Aryna Sabelenka, la testa di serie n. 3, è ora la testa di serie più alta rimasta nel tabellone del singolare femminile, ma Sabalenka, una potente giocatrice bielorussa, deve ancora superare il quarto turno di un torneo del Grande Slam. La testa di serie n. 4 Sofia Kenin, finalista al Roland Garros lo scorso anno quando è stata rinviata e giocata a ottobre, ha lottato quest’anno mentre navigava nella difficile decisione di smettere di essere allenata da suo padre, Alex.

Kenin è arrivato a Parigi senza un allenatore, ma ha mostrato segni di rinascita e giovedì ha sconfitto la qualificata americana Hailey Baptiste, 7-5, 6-3. Kenin dovrebbe affrontare una prova più dura nel terzo round, tuttavia, quando interpreta una connazionale, Jessica Pegula, che ha avuto una stagione di breakout ed è testa di serie 28° al Roland Garros.

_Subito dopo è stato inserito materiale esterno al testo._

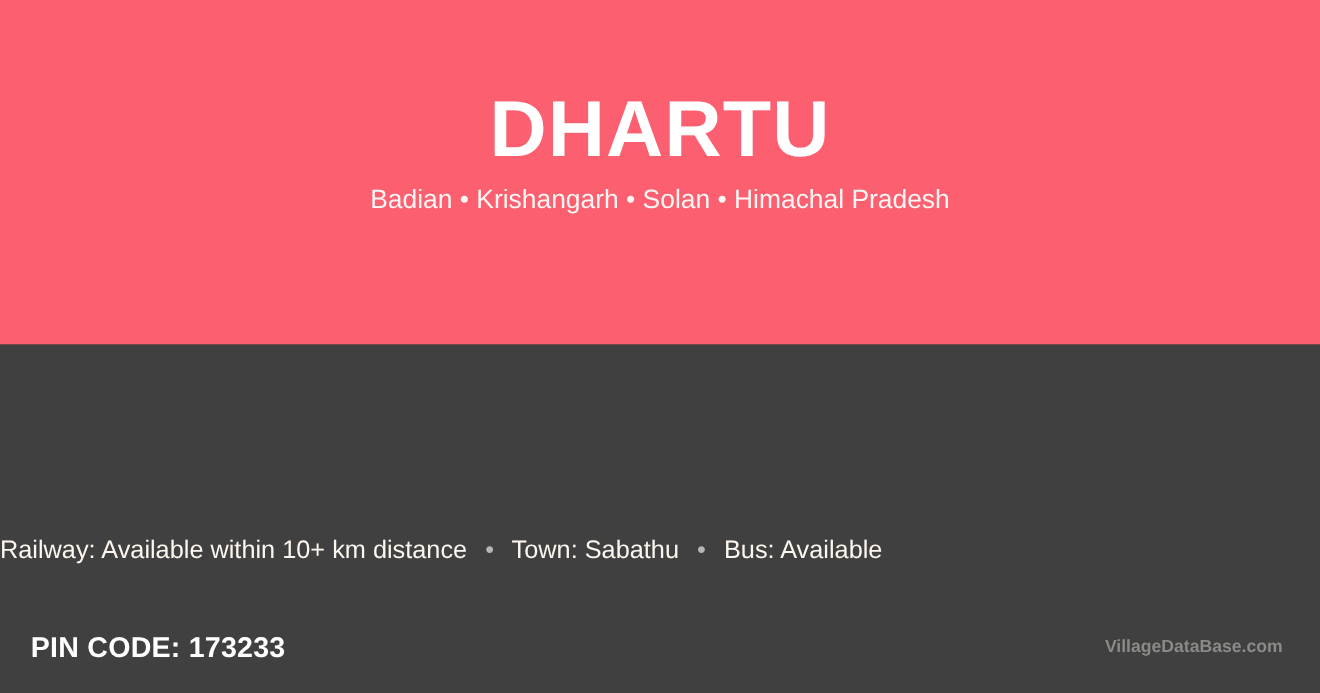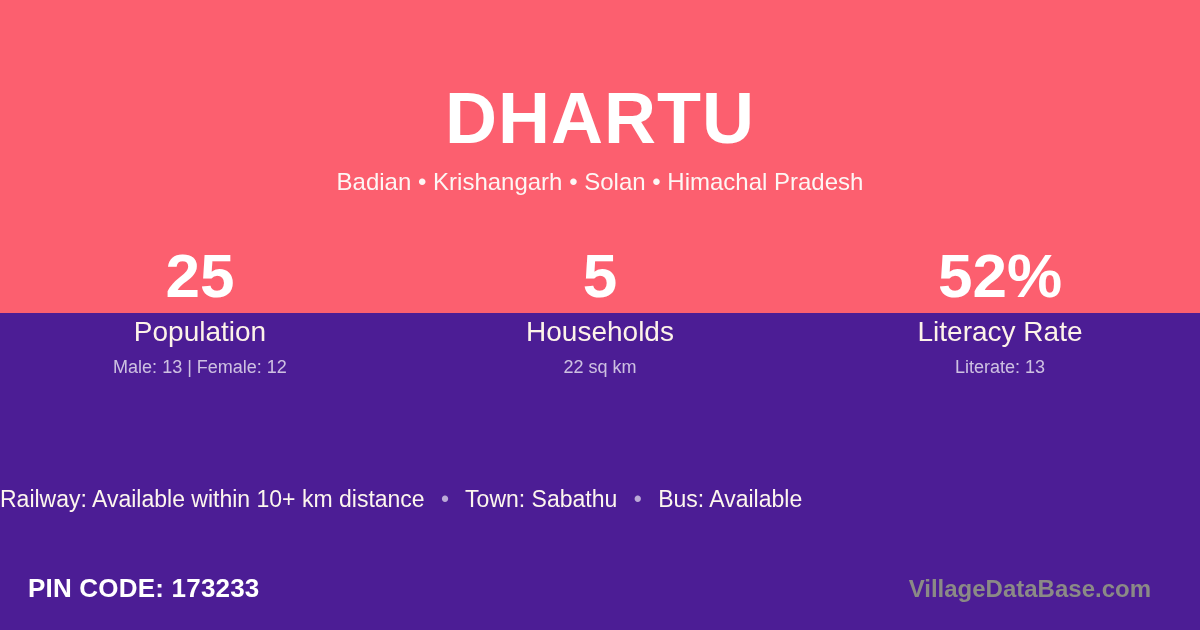--- a/index.html
+++ b/index.html
@@ -17,7 +17,7 @@
     position: relative;
     width: 1200px;
     height: 630px;
-    background: #4c1d95;
+    background: #404040;
     overflow: hidden;
   }
   

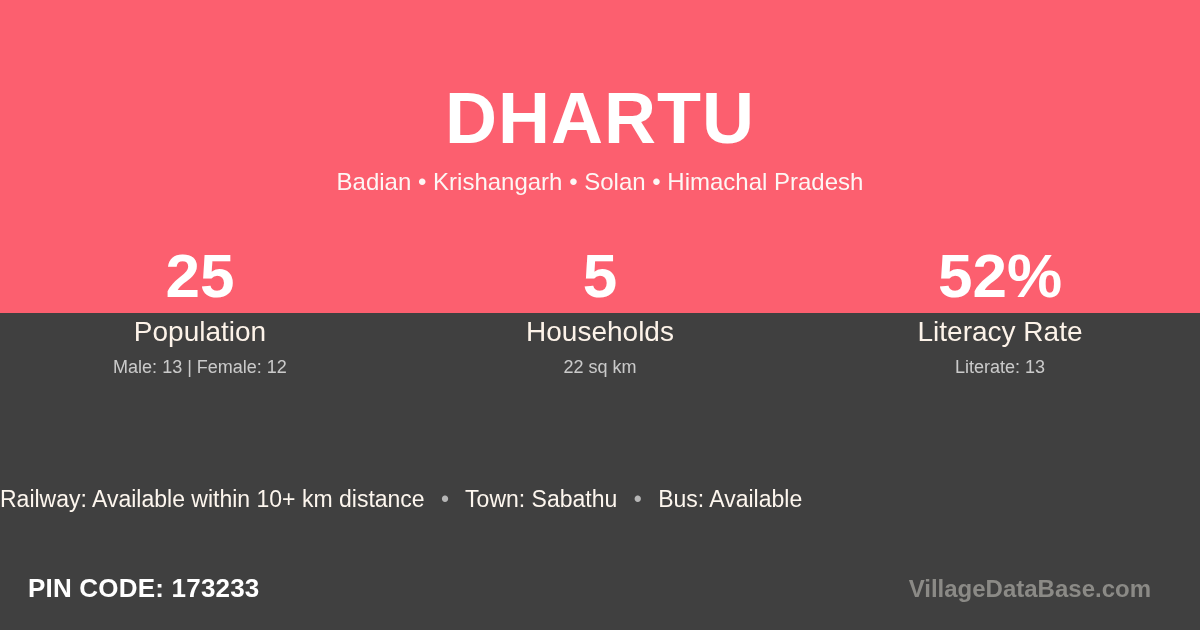--- a/index.html
+++ b/index.html
@@ -146,27 +146,6 @@
     <div class="village-subtitle">Badian • Krishangarh • Solan • Himachal Pradesh</div>
   </div>
 
-  <div class="stats-row">
-
-    <div class="stat-col">
-      <div class="stat-value">25</div>
-      <div class="stat-label">Population</div>
-      <div class="stat-sub">Male: 13 | Female: 12</div>
-    </div>
-
-    <div class="stat-col">
-      <div class="stat-value">5</div>
-      <div class="stat-label">Households</div>
-      <div class="stat-sub">22 sq km</div>
-    </div>
-
-    <div class="stat-col">
-      <div class="stat-value">52%</div>
-      <div class="stat-label">Literacy Rate</div>
-      <div class="stat-sub">Literate: 13</div>
-    </div>
-
-  </div>
 
   <div class="transport-line">
     <span>Railway: Available within 10+ km distance</span>

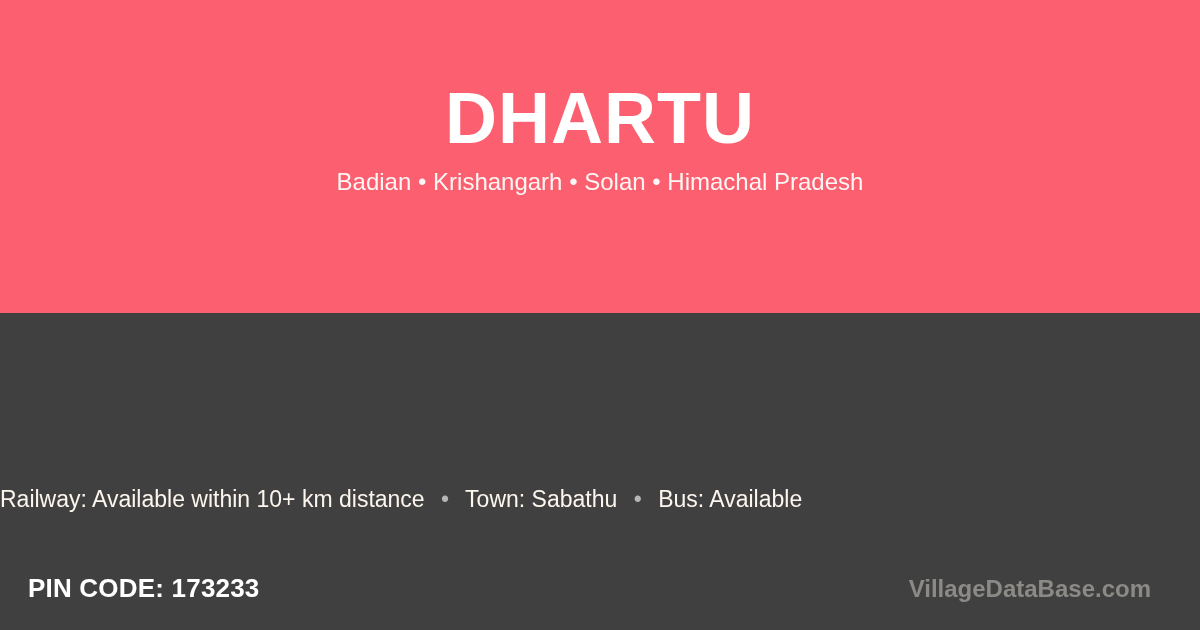--- a/index.html
+++ b/index.html
@@ -124,9 +124,9 @@
   }
   .brand {
     position: absolute;
-    right: 33px;
+    right: 18px;
     top: 2px;
-    font-size: 24px;
+    font-size: 16px;
     line-height: 30px;
     font-weight: bold;
     color: #8b8a86;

Nonostante l’attrito e l’instabilità al vertice, questo torneo potrebbe non essere così aperto come sembra. La campionessa in carica Iga Swiatek è ancora in parità e non ha perso un set in due turni, così come non ha perso un set in nessuna delle sue sette partite nella sua corsa al titolo 2020. Il mese scorso ha vinto l’Open d’Italia sulla terra battuta, battendo in finale l’ex n.1 Karolina Pliskova, 6-0, 6-0.

Barty stava, in un certo senso, difendendo un titolo anche a Parigi. Il tour si è interrotto per cinque mesi nel 2020 a causa della pandemia e quando è ripreso l’anno scorso ad agosto, ha scelto di saltare i due major riprogrammati dell’anno, gli United States Open e gli Open di Francia.

Ha tenuto la classifica n. 1 da settembre 2019 in parte a causa delle modifiche temporanee apportate al sistema di classifica per proteggere i giocatori durante la pandemia. Ma ha spesso giocato come una numero uno dal suo ritorno in campo nel 2021, vincendo il Miami Open su cemento e lo Stoccarda Open, e raggiungendo la finale dell’Open di Madrid, dove ha perso contro Sabalenka.

È stato un programma fitto di appuntamenti, e forse troppo impegnativo dopo il suo licenziamento. Gli infortuni hanno interrotto i suoi ultimi due tornei. All’Open d’Italia, si è ritirata nel secondo set dei quarti di finale contro Coco Gauff per un infortunio al braccio destro che, secondo lei, si era occasionalmente infiammato sin dall’adolescenza. Ha detto che il braccio non l’aveva turbata a Parigi, ma questo non le aveva risparmiato altro dolore.

“È deludente finire così”, ha detto. “Ho avuto la mia giusta dose di lacrime questa settimana.”

Barty ora ha meno di un mese per riprendersi prima di Wimbledon, che inizia il 28 giugno e dove il manto erboso dovrebbe adattarsi perfettamente al suo gioco vario. Per ora, il suo unico titolo del Grande Slam è l’Open di Francia 2019.

“Tutto accade per una ragione”, ha detto Barty nella sua conferenza stampa dopo la sua sconfitta. “Ci sarà un lato positivo in questo alla fine. Una volta scoperto di cosa si tratta, mi farà sentire un po’ meglio. Ma ci sarà, ne sono certo”.